[PROBLEM REQUIREMENTS]
Copy out the entries exactly, from the first line to the last.

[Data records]
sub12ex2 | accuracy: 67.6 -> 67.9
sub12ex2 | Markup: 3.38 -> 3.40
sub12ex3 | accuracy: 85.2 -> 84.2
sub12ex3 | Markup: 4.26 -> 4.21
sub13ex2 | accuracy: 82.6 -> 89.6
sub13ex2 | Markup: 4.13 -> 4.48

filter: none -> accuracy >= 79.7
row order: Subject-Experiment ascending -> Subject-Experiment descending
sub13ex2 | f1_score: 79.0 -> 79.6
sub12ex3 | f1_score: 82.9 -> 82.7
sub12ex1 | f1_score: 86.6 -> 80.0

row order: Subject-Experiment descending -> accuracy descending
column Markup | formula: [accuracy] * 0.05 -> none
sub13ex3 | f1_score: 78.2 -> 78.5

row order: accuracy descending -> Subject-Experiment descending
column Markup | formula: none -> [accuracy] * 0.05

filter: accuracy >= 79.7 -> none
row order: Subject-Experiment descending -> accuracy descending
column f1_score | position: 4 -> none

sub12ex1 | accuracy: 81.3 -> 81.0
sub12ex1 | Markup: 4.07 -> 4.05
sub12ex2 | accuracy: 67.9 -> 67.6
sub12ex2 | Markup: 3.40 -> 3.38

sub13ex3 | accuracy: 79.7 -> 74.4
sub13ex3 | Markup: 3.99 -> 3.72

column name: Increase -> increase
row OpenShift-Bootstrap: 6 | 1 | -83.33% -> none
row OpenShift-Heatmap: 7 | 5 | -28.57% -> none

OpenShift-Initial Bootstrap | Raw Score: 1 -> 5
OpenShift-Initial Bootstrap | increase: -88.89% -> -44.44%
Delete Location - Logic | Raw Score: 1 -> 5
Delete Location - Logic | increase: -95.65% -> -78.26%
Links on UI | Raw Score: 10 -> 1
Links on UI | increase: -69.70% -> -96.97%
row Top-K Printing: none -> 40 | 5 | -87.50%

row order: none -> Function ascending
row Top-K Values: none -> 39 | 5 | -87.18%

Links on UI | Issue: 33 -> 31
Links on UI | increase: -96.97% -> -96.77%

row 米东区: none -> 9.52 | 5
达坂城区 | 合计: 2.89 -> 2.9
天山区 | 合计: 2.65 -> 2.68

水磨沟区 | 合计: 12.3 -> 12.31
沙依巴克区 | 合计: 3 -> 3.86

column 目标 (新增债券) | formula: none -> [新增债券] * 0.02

[SOLVED EXERCISE]
sub12ex2 | accuracy: 67.6 -> 67.9
sub12ex2 | Markup: 3.38 -> 3.40
sub12ex3 | accuracy: 85.2 -> 84.2
sub12ex3 | Markup: 4.26 -> 4.21
sub13ex2 | accuracy: 82.6 -> 89.6
sub13ex2 | Markup: 4.13 -> 4.48

filter: none -> accuracy >= 79.7
row order: Subject-Experiment ascending -> Subject-Experiment descending
sub13ex2 | f1_score: 79.0 -> 79.6
sub12ex3 | f1_score: 82.9 -> 82.7
sub12ex1 | f1_score: 86.6 -> 80.0

row order: Subject-Experiment descending -> accuracy descending
column Markup | formula: [accuracy] * 0.05 -> none
sub13ex3 | f1_score: 78.2 -> 78.5

row order: accuracy descending -> Subject-Experiment descending
column Markup | formula: none -> [accuracy] * 0.05

filter: accuracy >= 79.7 -> none
row order: Subject-Experiment descending -> accuracy descending
column f1_score | position: 4 -> none

sub12ex1 | accuracy: 81.3 -> 81.0
sub12ex1 | Markup: 4.07 -> 4.05
sub12ex2 | accuracy: 67.9 -> 67.6
sub12ex2 | Markup: 3.40 -> 3.38

sub13ex3 | accuracy: 79.7 -> 74.4
sub13ex3 | Markup: 3.99 -> 3.72

column name: Increase -> increase
row OpenShift-Bootstrap: 6 | 1 | -83.33% -> none
row OpenShift-Heatmap: 7 | 5 | -28.57% -> none

OpenShift-Initial Bootstrap | Raw Score: 1 -> 5
OpenShift-Initial Bootstrap | increase: -88.89% -> -44.44%
Delete Location - Logic | Raw Score: 1 -> 5
Delete Location - Logic | increase: -95.65% -> -78.26%
Links on UI | Raw Score: 10 -> 1
Links on UI | increase: -69.70% -> -96.97%
row Top-K Printing: none -> 40 | 5 | -87.50%

row order: none -> Function ascending
row Top-K Values: none -> 39 | 5 | -87.18%

Links on UI | Issue: 33 -> 31
Links on UI | increase: -96.97% -> -96.77%

row 米东区: none -> 9.52 | 5
达坂城区 | 合计: 2.89 -> 2.9
天山区 | 合计: 2.65 -> 2.68

水磨沟区 | 合计: 12.3 -> 12.31
沙依巴克区 | 合计: 3 -> 3.86

column 目标 (新增债券) | formula: none -> [新增债券] * 0.02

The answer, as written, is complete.